Se deslizó como el viento en la noche,
trayendo consigo los ecos del ayer,
en sus ojos vacíos, vi todo reproche,
el dolor de lo perdido, lo que nunca pude tener.

“Recuerda,” susurró, “cada herida, cada adiós,
los días que el sol olvidó iluminar,
las palabras ahogadas, el llanto feroz,
los sueños que en polvo te vieron desfallecer.”

Me mostró un sendero que nunca florece,
donde mis pasos se hunden en un lodo cruel,
cada error, cada giro, cada desdén,
construyen un muro que crece sin tregua en mi ser.

“Tu vida,” dijo, “es un jardín desolado,
donde las flores nunca alcanzan la luz,
y en cada rincón, un abismo te ha llamado,
pronto caerás, sin que nadie note tu cruz.”

Intenté hablar, quise gritarle al vacío,
pero mis palabras se ahogaron en el pecho,
pues en su eco frío hallé el destino,
y sentí en mis venas el peso de un futuro deshecho.

El fantasma sonrió, una mueca sin alma,
como si mi tormento fuera su único placer,
en su risa amarga, mi única calma,
y comprendí que mi miseria era su querer.

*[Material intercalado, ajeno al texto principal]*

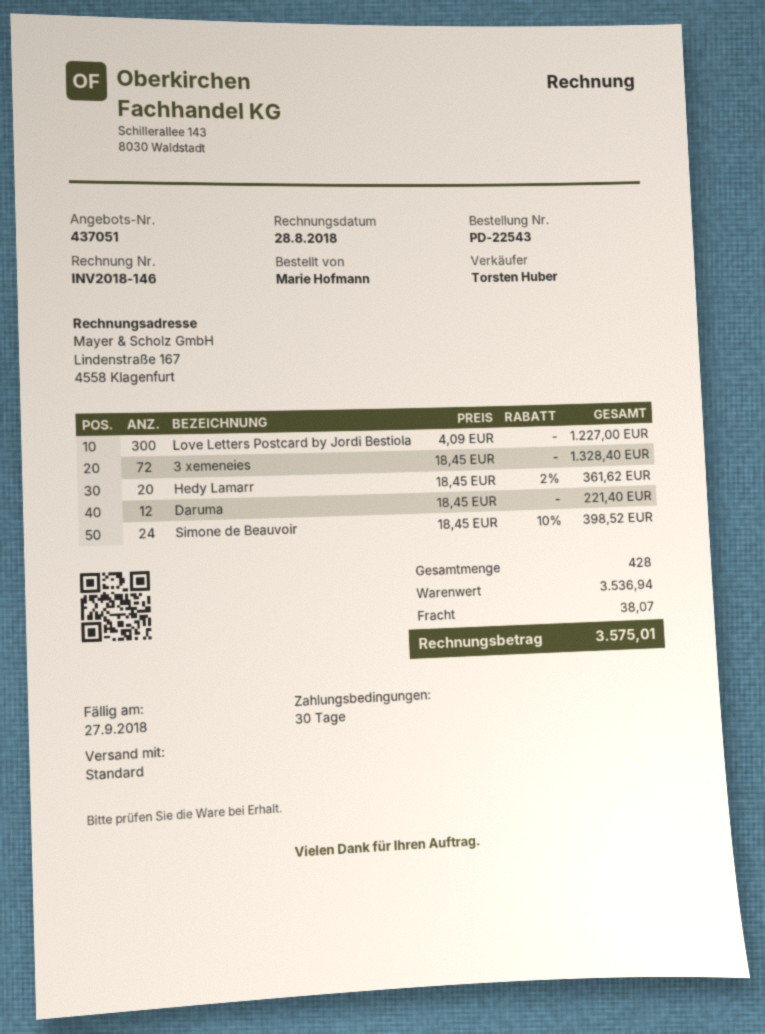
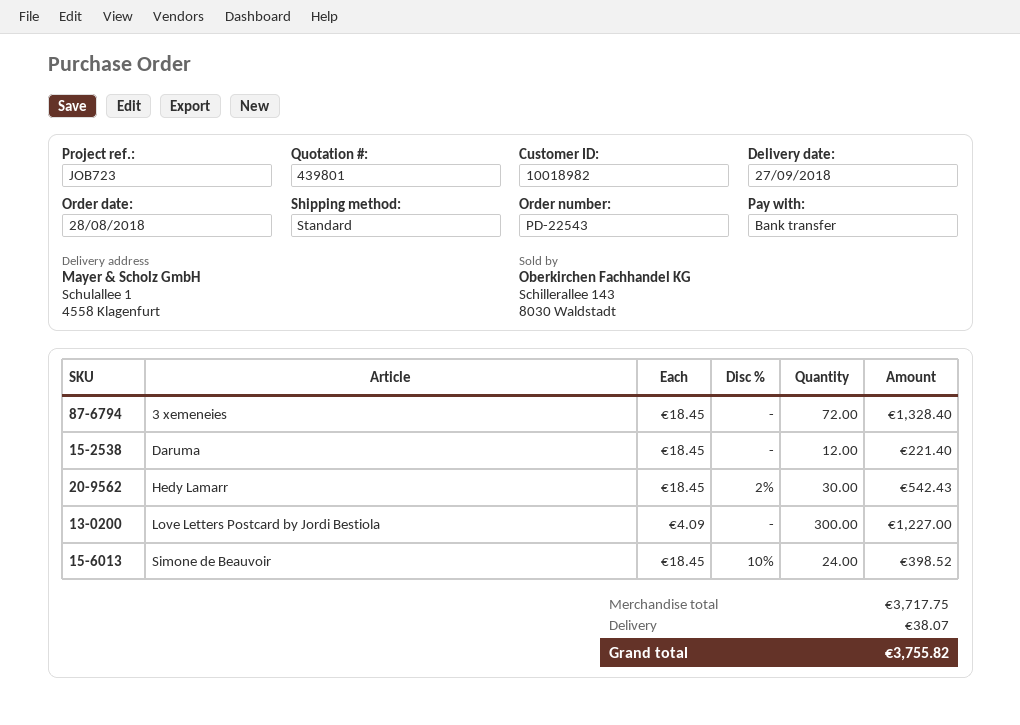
quote number: 437051 -> 439801
Hedy Lamarr: 20 x 18.45 - 2% = 361.62 -> 30 x 18.45 - 2% = 542.43
subtotal: 3536.94 -> 3717.75
total: 3575.01 -> 3755.82

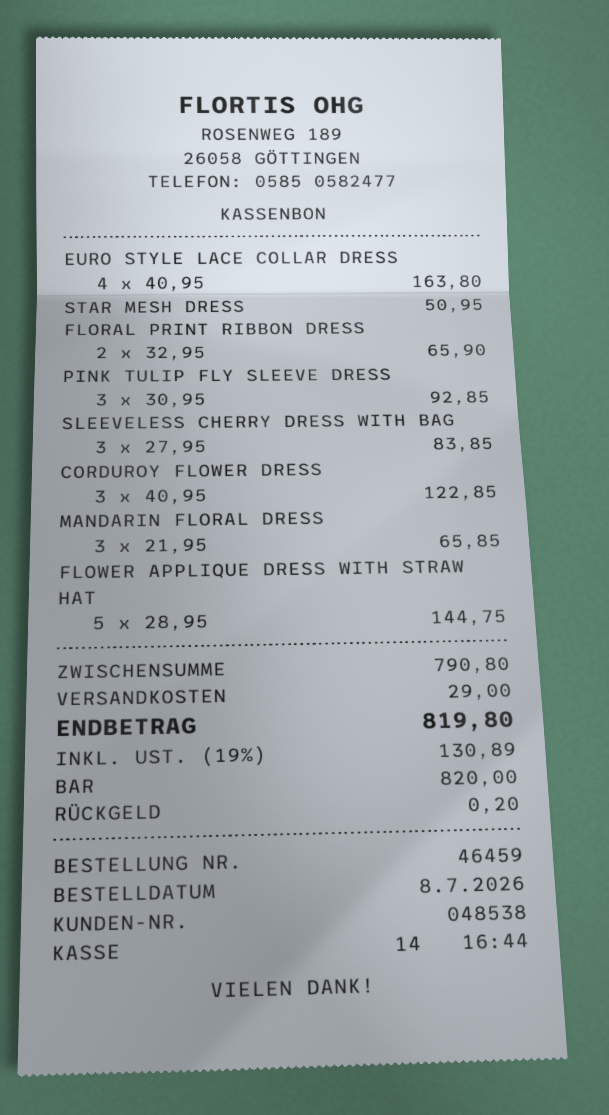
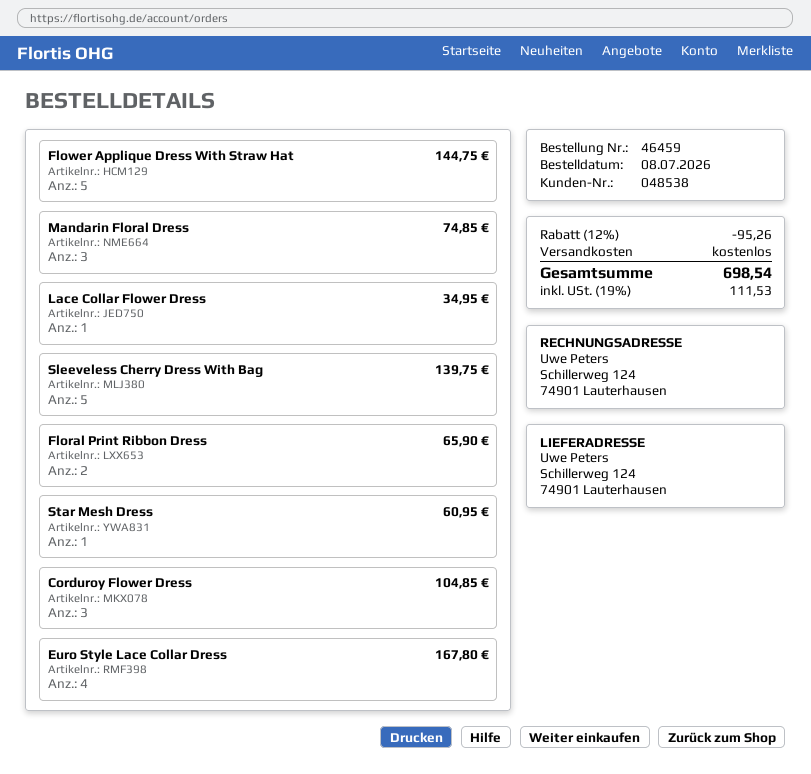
EURO STYLE LACE COLLAR DRESS: 4 for 163.80 -> 4 for 167.80
STAR MESH DRESS: 1 for 50.95 -> 1 for 60.95
PINK TULIP FLY SLEEVE DRESS: 3 for 92.85 -> none
SLEEVELESS CHERRY DRESS WITH BAG: 3 for 83.85 -> 5 for 139.75
CORDUROY FLOWER DRESS: 3 for 122.85 -> 3 for 104.85
MANDARIN FLORAL DRESS: 3 for 65.85 -> 3 for 74.85
Lace Collar Flower Dress: none -> 1 for 34.95
discount: none -> 12% = 95.26
shipping: 29.00 -> 0.00
tax: 19% = 130.89 -> 19% = 111.53
total: 819.80 -> 698.54

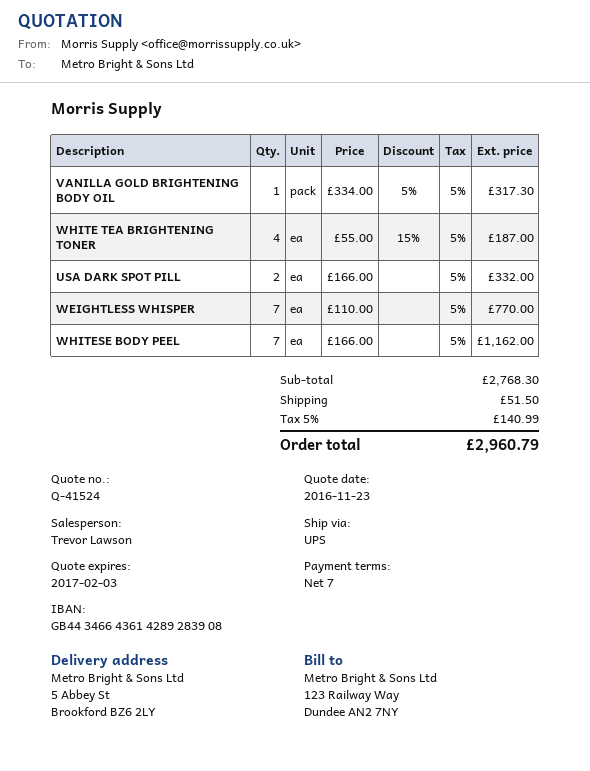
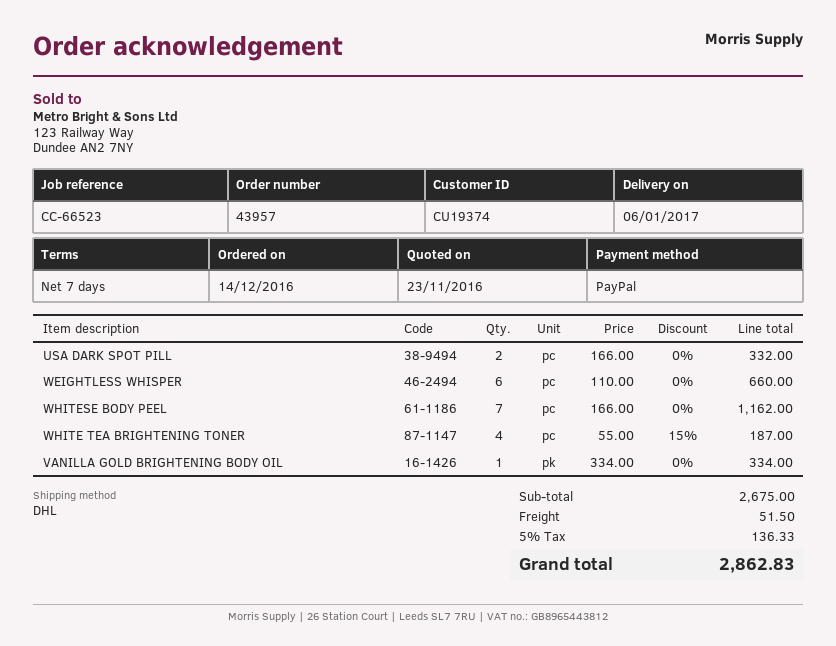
shipping method: UPS -> DHL
VANILLA GOLD BRIGHTENING BODY OIL: 1 x 334.00 - 5% = 317.30 -> 1 x 334.00 = 334.00
WEIGHTLESS WHISPER: 7 x 110.00 = 770.00 -> 6 x 110.00 = 660.00
subtotal: 2768.30 -> 2675.00
tax: 5% = 140.99 -> 5% = 136.33
total: 2960.79 -> 2862.83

“Al final,” murmuró, “somos sombras sin dueño,
espectros de lo que nunca podremos ser,
y tú, pobre desgraciado, perdido en tu sueño,
danza en este ciclo de infierno sin fin, sin poder.”

Y así me dejó, en la penumbra de mi cuarto,
con el peso de su visita, su cruel realidad,
mientras la noche devoraba mi alma en su abrazo,
entendí que el abismo era yo, y yo era la soledad.

Así, en este naufragio de sombras y duelo,
me pierdo en un mar que no conoce el perdón,
cada día, cada noche, el fantasma regresa,
para recordarme que en mi vida no hay salvación.